[Data records — start]
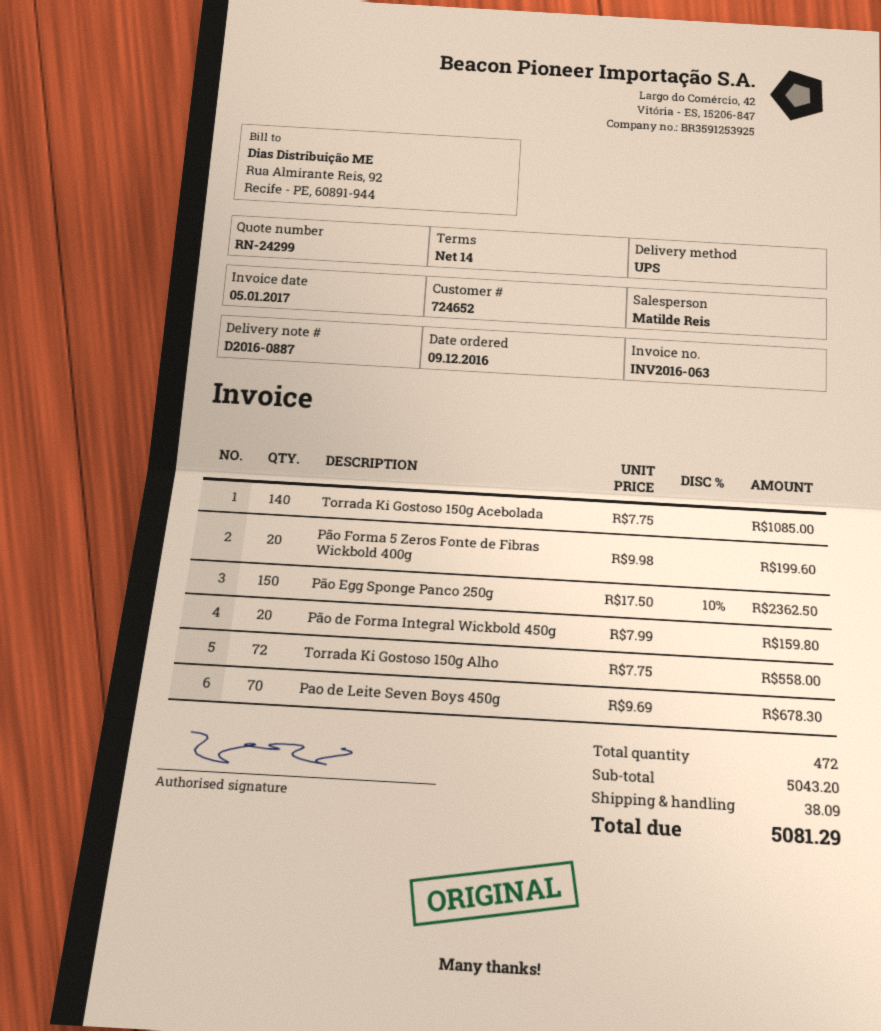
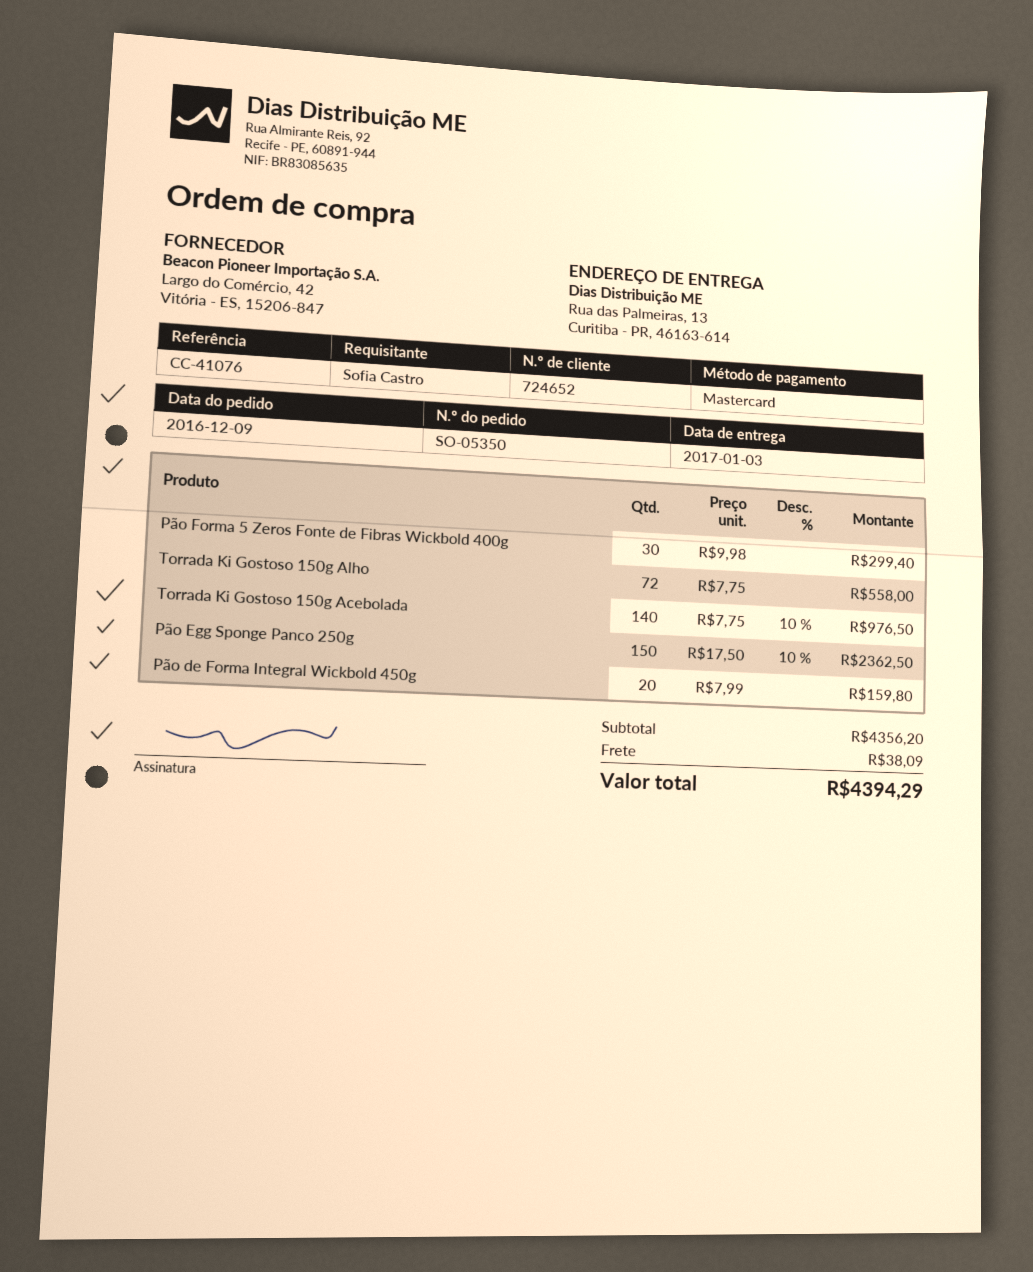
Torrada Ki Gostoso 150g Acebolada: 140 x 7.75 = 1085.00 -> 140 x 7.75 - 10% = 976.50
Pão Forma 5 Zeros Fonte de Fibras Wickbold 400g: 20 x 9.98 = 199.60 -> 30 x 9.98 = 299.40
Pao de Leite Seven Boys 450g: 70 x 9.69 = 678.30 -> none
subtotal: 5043.20 -> 4356.20
total: 5081.29 -> 4394.29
[Data records — finish]
Omit the pictures, then output every record exactly as given.

Torrada Ki Gostoso 150g Acebolada: 140 x 7.75 = 1085.00 -> 140 x 7.75 - 10% = 976.50
Pão Forma 5 Zeros Fonte de Fibras Wickbold 400g: 20 x 9.98 = 199.60 -> 30 x 9.98 = 299.40
Pao de Leite Seven Boys 450g: 70 x 9.69 = 678.30 -> none
subtotal: 5043.20 -> 4356.20
total: 5081.29 -> 4394.29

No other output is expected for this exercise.